What Growing Up Looks Like (Blog #277)

It’s the first day of the new year, and it’s close to midnight. Normally I’d be done blogging by now, but I’ve spent all day absorbed in the puzzle my family’s been working on. It’s almost done. Also, I’ve been obsessing about how cold my feet are. If I didn’t know better, I’d say my legs were blue from the knees down. They’re that bad. Really, for someone my age, I should have better circulation. I hope I’m not dying. I can’t wait for winter to be over.

Fuck Jack Frost.

This last week, my sister, brother-in-law, and two nephews were here, the whole damn family piled on top of each other. They left this evening.

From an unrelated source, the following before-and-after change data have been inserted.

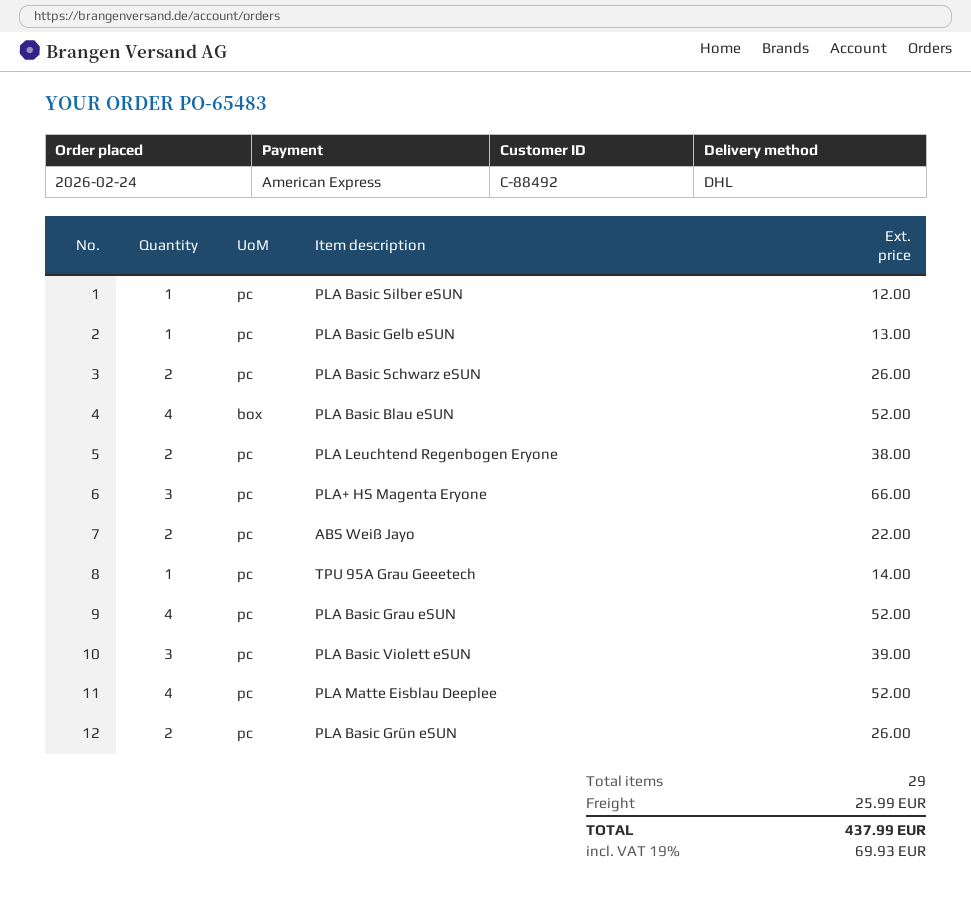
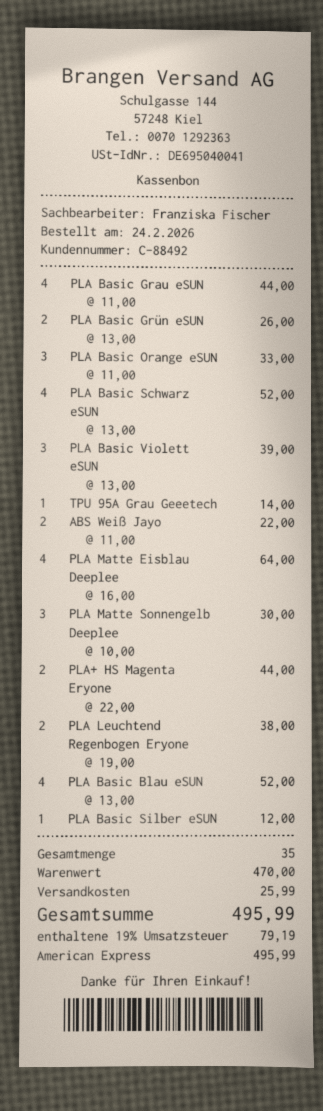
PLA Basic Gelb eSUN: 1 for 13.00 -> none
PLA Basic Schwarz eSUN: 2 for 26.00 -> 4 for 52.00
PLA+ HS Magenta Eryone: 3 for 66.00 -> 2 for 44.00
PLA Basic Grau eSUN: 4 for 52.00 -> 4 for 44.00
PLA Matte Eisblau Deeplee: 4 for 52.00 -> 4 for 64.00
PLA Basic Orange eSUN: none -> 3 for 33.00
PLA Matte Sonnengelb Deeplee: none -> 3 for 30.00
total quantity: 29 -> 35
tax: 19% = 69.93 -> 19% = 79.19
total: 437.99 -> 495.99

Honestly, the week had its challenges. I mean, I had to share my bathroom with four other people. Also, my nephews are little fireballs, and they turned our house upside down. There are still stickers on the refrigerator and crayons in the carpet. Plus, they’re loud–they’re boys. They woke me up early–every–single–day. And whereas I absolutely adore them, would do anything for them, more than once I thought, Oh–my–god, your uncle needs a break.

I’m just being honest.

During the last moments of 2017, my sister and brother-in-law and I were working on the puzzle. Along with cooking meals, eating meals, and doing dishes, this puzzle-putting-together thing has really been the bulk of this last week. I can’t tell you how much I’ve enjoyed it, surprisingly enough. I mean, I’m usually not a puzzle person. But I guess there’s something about gathering around the kitchen table with your family in order to solve a problem. You don’t even have to be talking, so long as you’re with each other. Plus, there’s something about having my sister here, in the home we grew up in, watching her boys eat junk food by the fireplace where we used to lie and watch Saturday morning cartoons.

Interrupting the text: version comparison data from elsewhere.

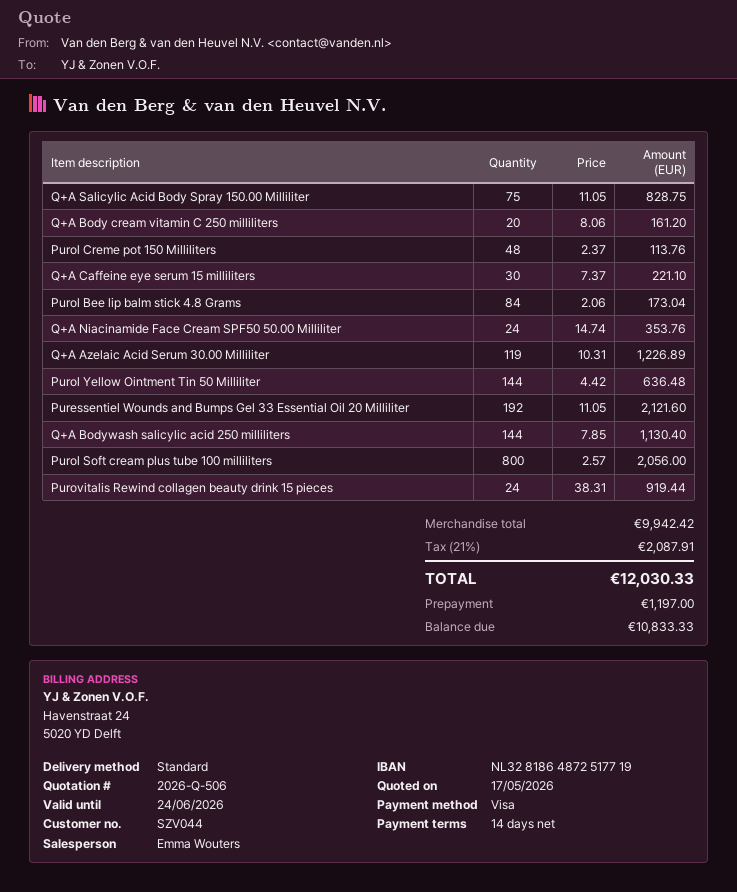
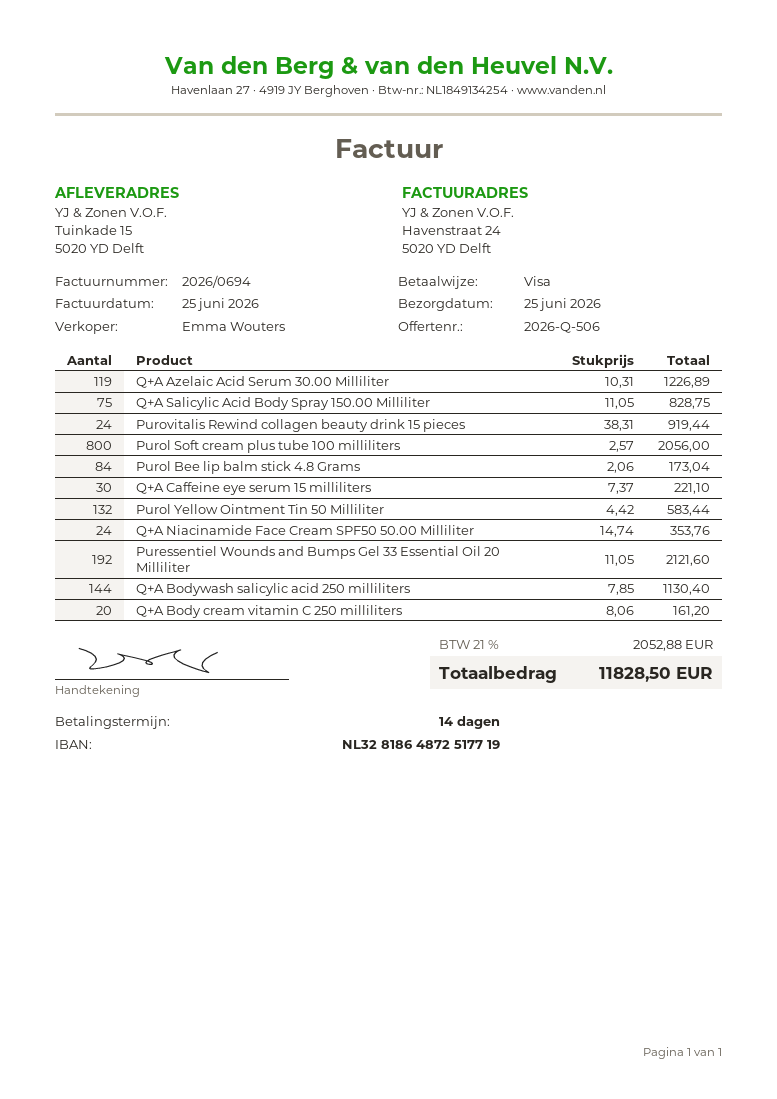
Purol Creme pot 150 Milliliters: 48 x 2.37 = 113.76 -> none
Purol Yellow Ointment Tin 50 Milliliter: 144 x 4.42 = 636.48 -> 132 x 4.42 = 583.44
tax: 21% = 2087.91 -> 21% = 2052.88
total: 12030.33 -> 11828.50

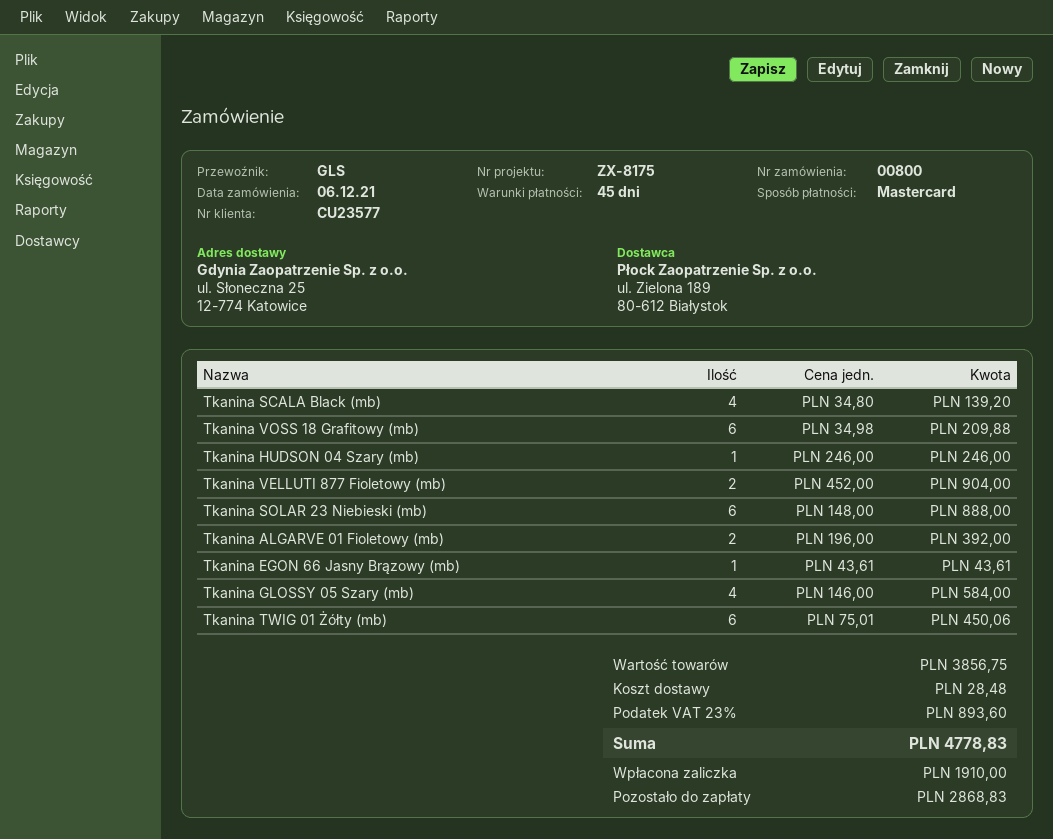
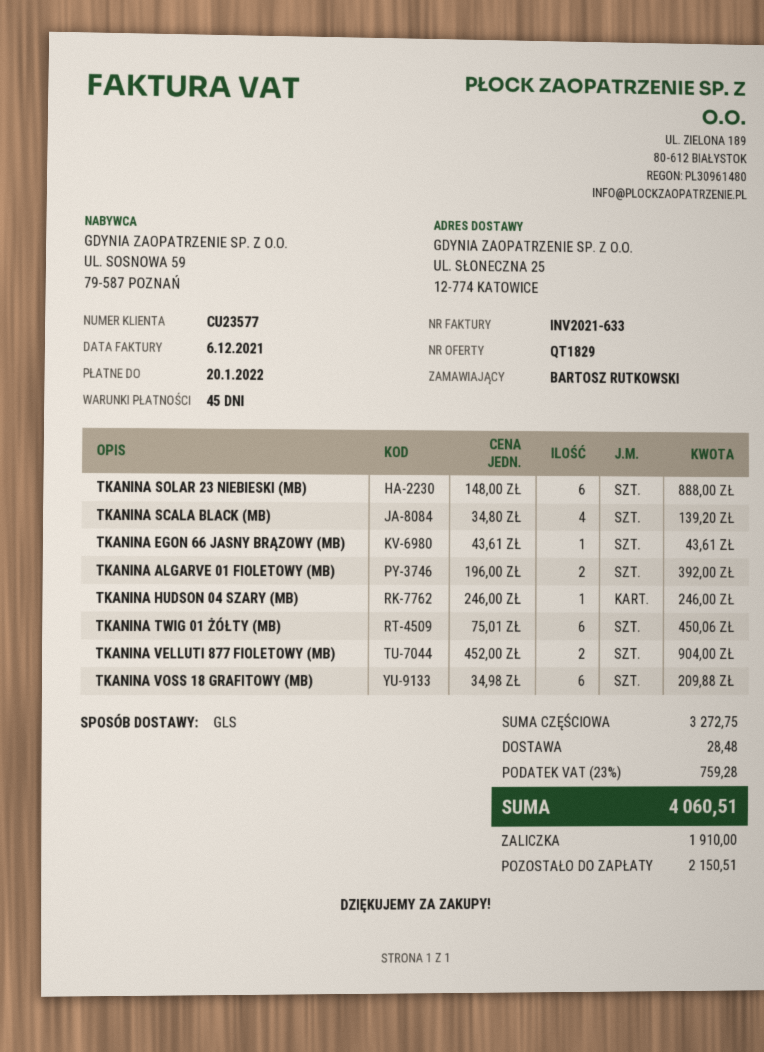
Tkanina GLOSSY 05 Szary (mb): 4 x 146.00 = 584.00 -> none
subtotal: 3856.75 -> 3272.75
tax: 23% = 893.60 -> 23% = 759.28
total: 4778.83 -> 4060.51
balance: 2868.83 -> 2150.51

Sometimes I wish I could go back to that time. I look at my nephews, and I know their lives aren’t easy. I mean, they’re lives are easy, but childhood is a powerless time. You get told no a lot. That being said, it’s also the time when you can tie a towel around your neck and have magical powers, a time when you can stand on your uncle’s shoulders and touch the sky. This is what I wish I could go back to, the age I was when the world was full of possibility, the age I was before all the terrible things started happening, the age of innocence. Some days I’m so weary of being an adult, of being responsible. I want to touch the sky again. I get so tired of being the one standing firmly on the ground, no one’s shoulders to lift me up.

Before my sister and her family left today, they cleaned up my bathroom and packed their car while I worked on the puzzle. Then we all took pictures with her camera, and my brother-in-law loaded the boys in their backseat. Finally, my sister and I stood in the kitchen and hugged for what seemed like forever. I can’t tell you how much I think of her, what a good person, wife, and mother she is. Immediately I wanted them all back, messy bathroom, crayons in the carpet, and everything. Who’s going to wake me up in the morning? I thought. But just like that, they were gone, and I was sitting at the kitchen table again doing the puzzle–alone and wanting to cry.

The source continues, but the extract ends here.